Top of Input records

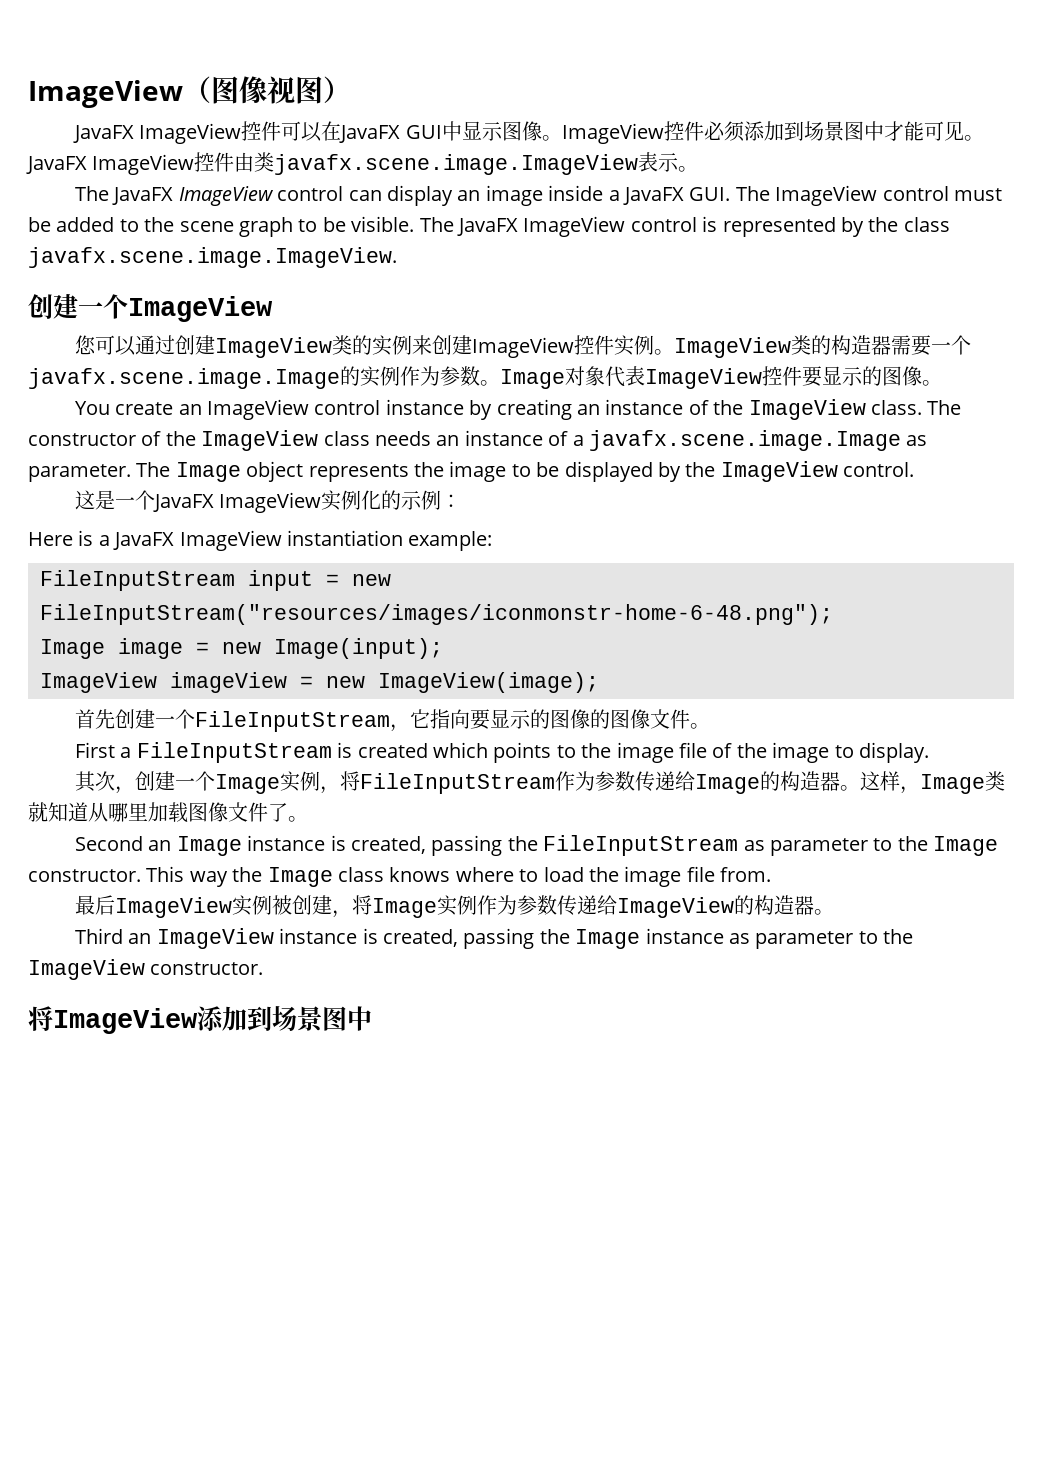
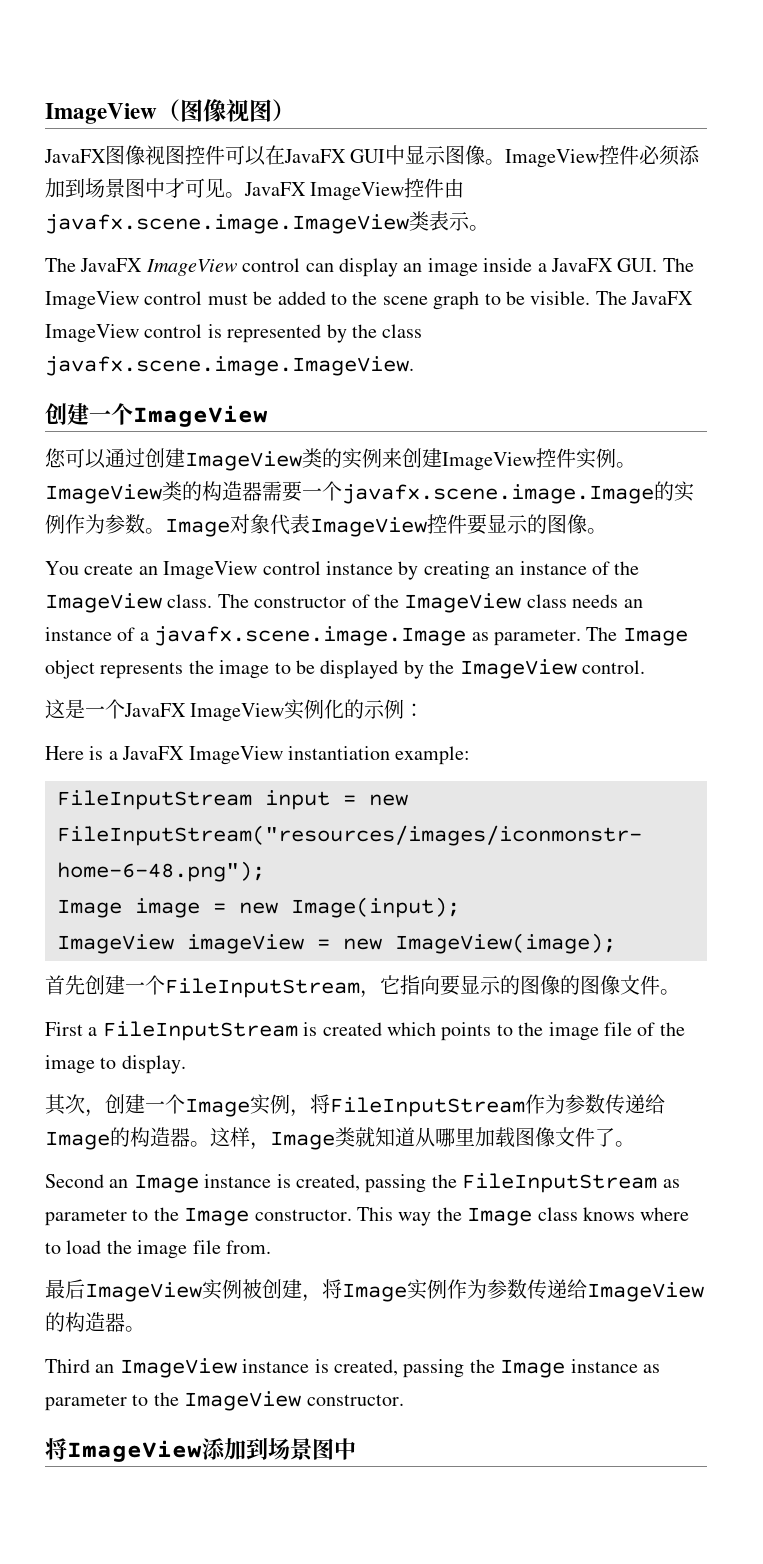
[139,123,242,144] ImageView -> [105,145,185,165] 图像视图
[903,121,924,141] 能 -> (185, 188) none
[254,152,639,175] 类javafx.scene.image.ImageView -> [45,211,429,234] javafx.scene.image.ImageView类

Bottom of Input records
Top of Input records

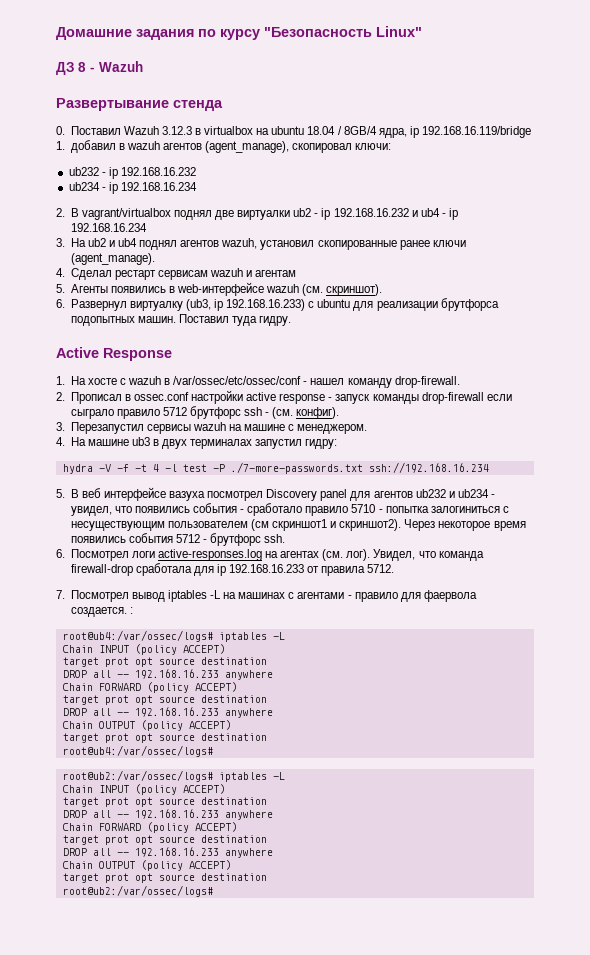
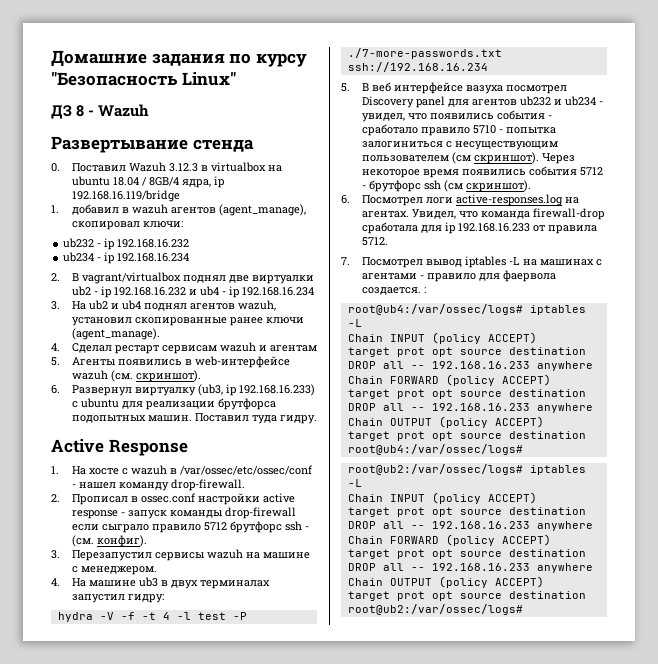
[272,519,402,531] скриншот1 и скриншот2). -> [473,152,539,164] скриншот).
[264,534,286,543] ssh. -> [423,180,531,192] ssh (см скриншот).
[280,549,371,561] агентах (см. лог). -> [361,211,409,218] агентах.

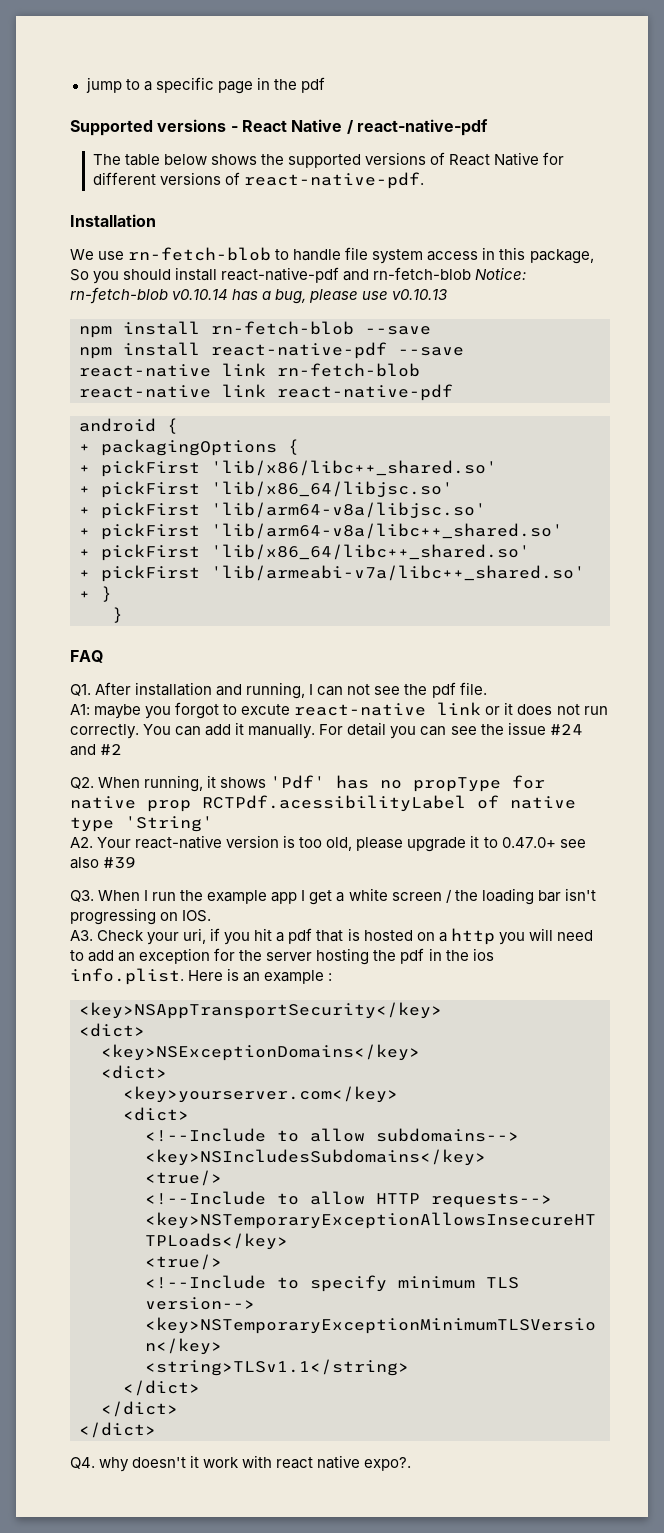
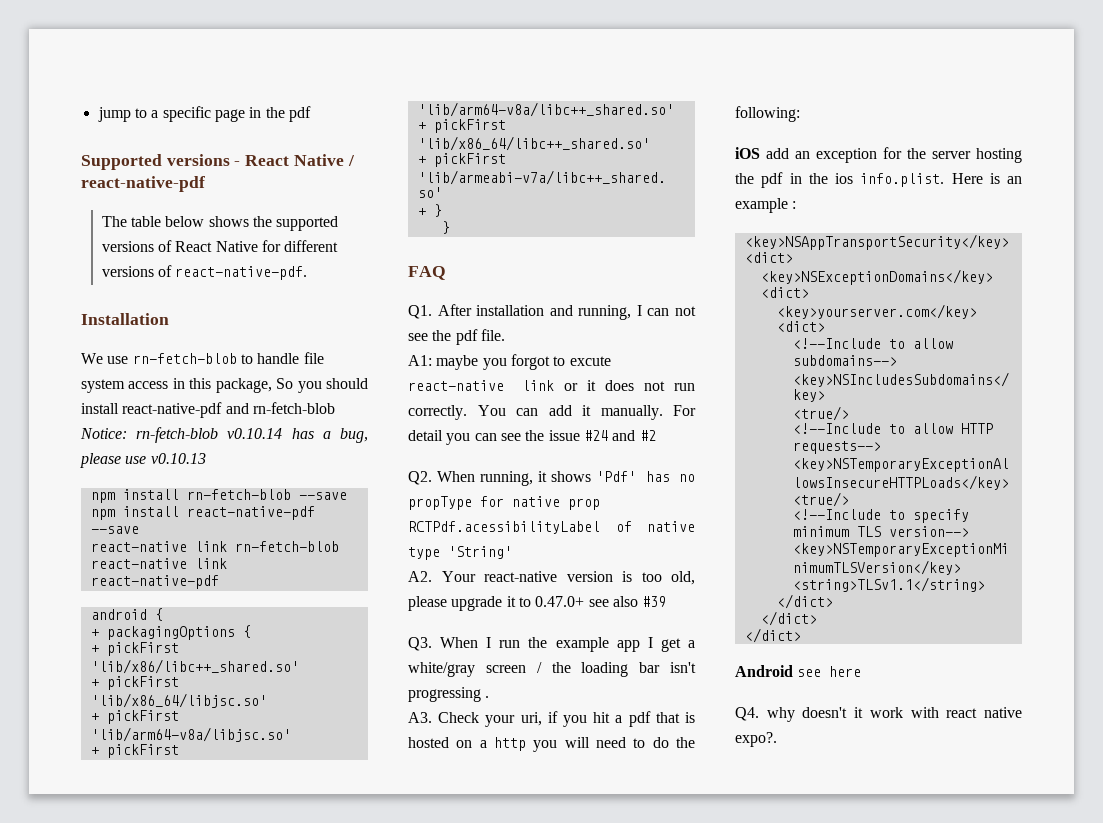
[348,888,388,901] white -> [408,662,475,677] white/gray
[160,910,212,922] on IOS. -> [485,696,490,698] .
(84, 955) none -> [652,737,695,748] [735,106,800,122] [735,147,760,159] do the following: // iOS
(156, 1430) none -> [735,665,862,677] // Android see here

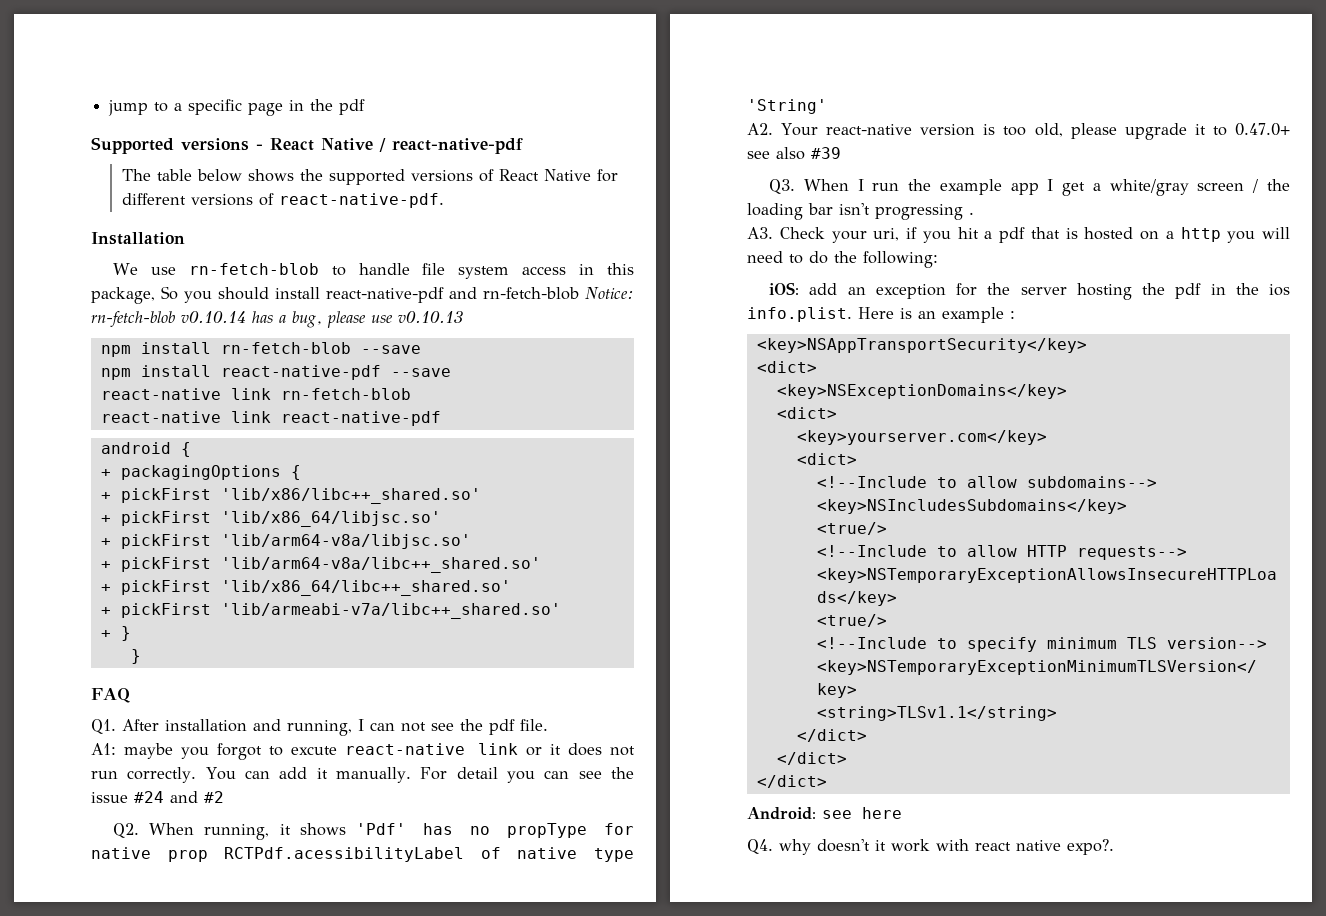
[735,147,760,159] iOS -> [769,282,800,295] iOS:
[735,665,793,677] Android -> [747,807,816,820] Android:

Bottom of Input records

◆ **Work to be completed**
Among the entries above, take the line with "(156, 1430) none", the line with "[735,665,793,677] Android ->", and all the lines between them, and restate them word for word without pictures.

◆ **Your response**
(156, 1430) none -> [735,665,862,677] // Android see here

[735,147,760,159] iOS -> [769,282,800,295] iOS:
[735,665,793,677] Android -> [747,807,816,820] Android:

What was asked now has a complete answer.